### Data to process
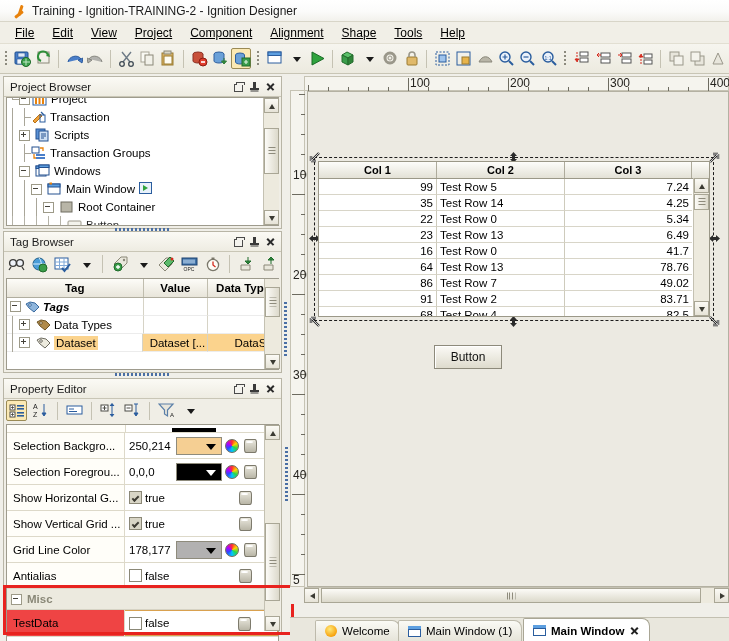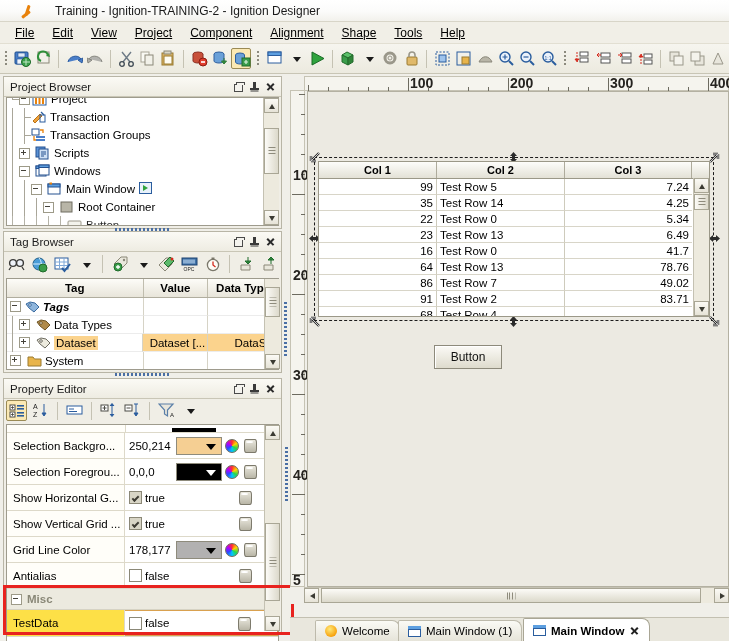--- a/index.html
+++ b/index.html
@@ -18,7 +18,7 @@
     position: absolute; left:0; top:0; width:729px; height:22px;
     background: linear-gradient(to bottom, #ffffff 0%, #fbfbfa 55%, #f2f1ec 100%);
     border-bottom: 1px solid #d8d5c8;
-    display:flex; align-items:center; gap:22px; padding-left:19px;
+    display:flex; align-items:center; gap:6px; padding-left:12px;
     box-sizing:border-box;
   }
   #titlebar .ttl { font-size:12px; color:#1a1a1a; }

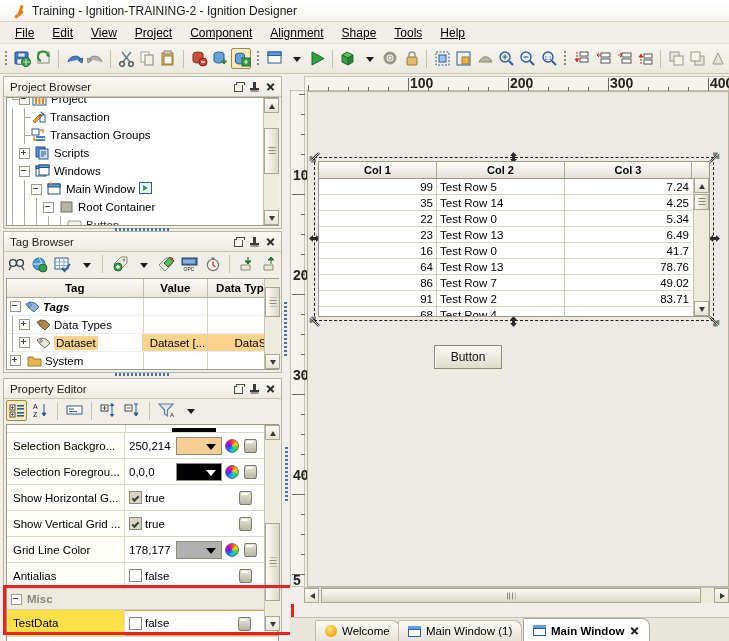--- a/index.html
+++ b/index.html
@@ -194,7 +194,7 @@
   #canvaswrap{ position:absolute; left:290px; top:76px; width:439px; height:528px; background:#f0efe9;}
   .ruler { position:absolute; background:#f5f4ee; border:1px solid #c6c3b4; box-sizing:border-box; font-size:8px; color:#33312b;}
   .rtick{ position:absolute; background:#6d6b60; }
-  .rlabel{ position:absolute; font-size:14px; line-height:8px; color:#25231f; white-space:nowrap;font-weight:bold;}
+  .rlabel{ position:absolute; font-size:12px; line-height:8px; color:#25231f; white-space:nowrap;}
   .rlabel.v{ width:7px; word-break:break-all; line-height:7px;}
 
   #design{

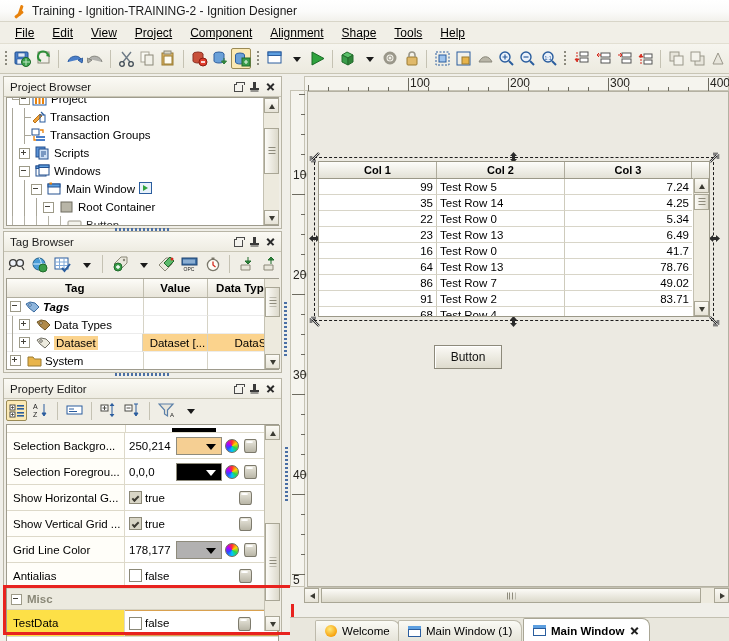--- a/index.html
+++ b/index.html
@@ -506,6 +506,17 @@
       </div>
       <div class="trow">
         <span class="vline"></span>
+        <span class="tog plus"></span>
+        <span style="width:3px"></span>
+        <span class="ti"><svg width="15" height="14" viewBox="0 0 15 14">
+              <rect x="1" y="1" width="9" height="10" fill="#5b92d6" stroke="#24508f"></rect>
+              <rect x="4" y="3" width="9" height="10" fill="#cfe0f4" stroke="#24508f"></rect>
+              <path d="M6 6h5M6 8h5M6 10h3" stroke="#24508f"></path>
+            </svg></span>
+        <span>Scripts</span>
+      </div>
+      <div class="trow">
+        <span class="vline"></span>
         <span class="elbow"></span>
         <span class="ti"><svg width="15" height="14" viewBox="0 0 15 14">
               <rect x="1" y="1" width="7" height="6" fill="#fff" stroke="#24508f"></rect>
@@ -515,17 +526,6 @@
               <path d="M3 8v4h2" stroke="#e8820c" fill="none" stroke-width="1.3"></path>
             </svg></span>
         <span>Transaction Groups</span>
-      </div>
-      <div class="trow">
-        <span class="vline"></span>
-        <span class="tog plus"></span>
-        <span style="width:3px"></span>
-        <span class="ti"><svg width="15" height="14" viewBox="0 0 15 14">
-              <rect x="1" y="1" width="9" height="10" fill="#5b92d6" stroke="#24508f"></rect>
-              <rect x="4" y="3" width="9" height="10" fill="#cfe0f4" stroke="#24508f"></rect>
-              <path d="M6 6h5M6 8h5M6 10h3" stroke="#24508f"></path>
-            </svg></span>
-        <span>Scripts</span>
       </div>
       <div class="trow">
         <span class="vline"></span>

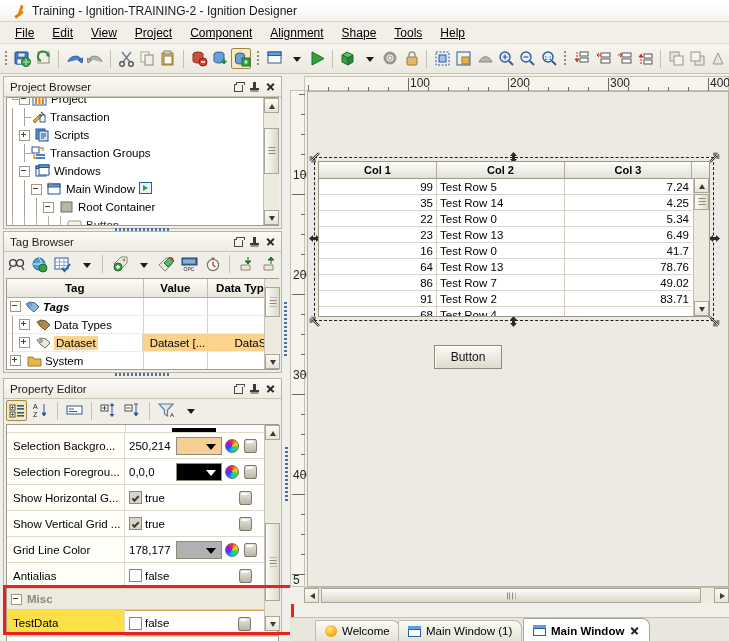--- a/index.html
+++ b/index.html
@@ -1097,6 +1097,7 @@
           <div class="tbl-row">
             <div class="cell-r" style="width:118px">68</div>
             <div class="cell-l" style="width:128px">Test Row 4</div>
+            <div class="cell-r" style="width:127px;border-right:none">82.5</div>
           </div>
         </div>
 

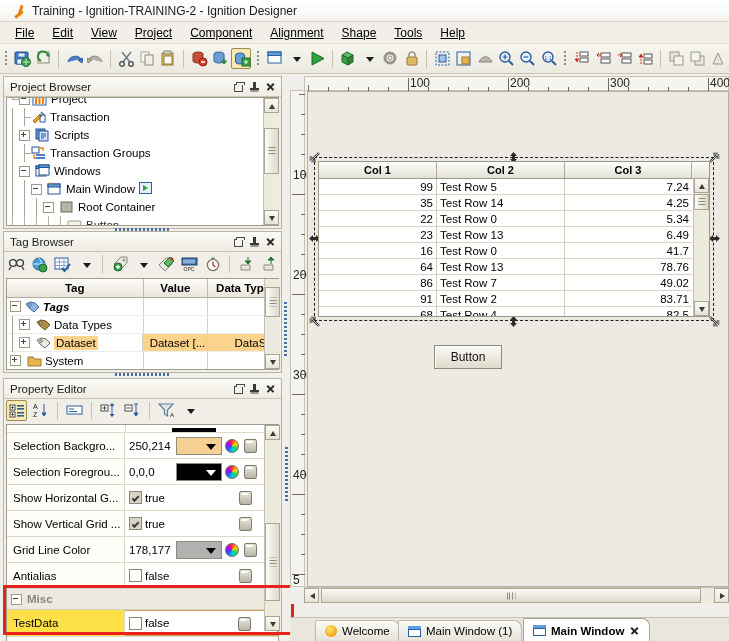--- a/index.html
+++ b/index.html
@@ -726,17 +726,6 @@
       </div>
       <div class="hl-orange" style="width:65px;justify-content:flex-end;padding-right:2px">Dataset [...</div>
       <div class="hl-orange" style="width:70px;border-right:none;justify-content:flex-end;padding-right:2px">DataSet</div>
-    </div>
-    <div class="tg-row">
-      <div style="width:137px">
-        <span class="tog plus" style="margin-left:3px"></span>
-        <span class="ti" style="margin:0 3px 0 4px"><svg width="15" height="14" viewBox="0 0 15 14">
-              <path d="M1 3h5l1.5 2H14v7H1z" fill="#e8b44a" stroke="#9a7b30"></path>
-            </svg></span>
-        <span>System</span>
-      </div>
-      <div style="width:65px"></div>
-      <div style="width:70px;border-right:none"></div>
     </div>
   </div>
 

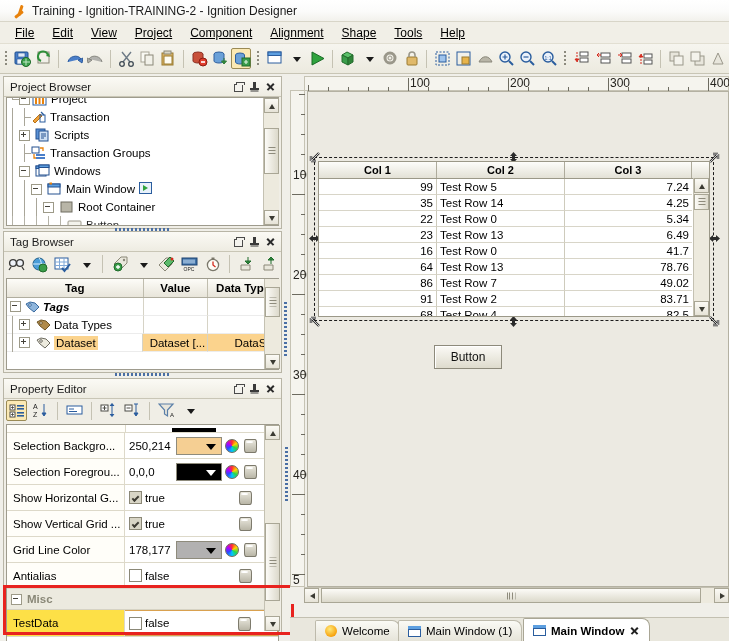--- a/index.html
+++ b/index.html
@@ -891,7 +891,7 @@
     </div>
 
     <div class="pe-row" style="height:26px">
-      <div class="pe-name hl-orange" style="background:#fde047">TestData</div>
+      <div class="pe-name hl-orange" style="background:#ef4444">TestData</div>
       <div class="pe-val" style="border:1px solid #d9a14f;border-left:none;">
         <span class="chk"></span>
         <span>false</span>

### Aim of the exercise
Among the records above, find each line holding "sizing" and list it.

### Task result
     box-sizing:border-box;
   .ruler { position:absolute; background:#f5f4ee; border:1px solid #c6c3b4; box-sizing:border-box; font-size:8px; color:#33312b;}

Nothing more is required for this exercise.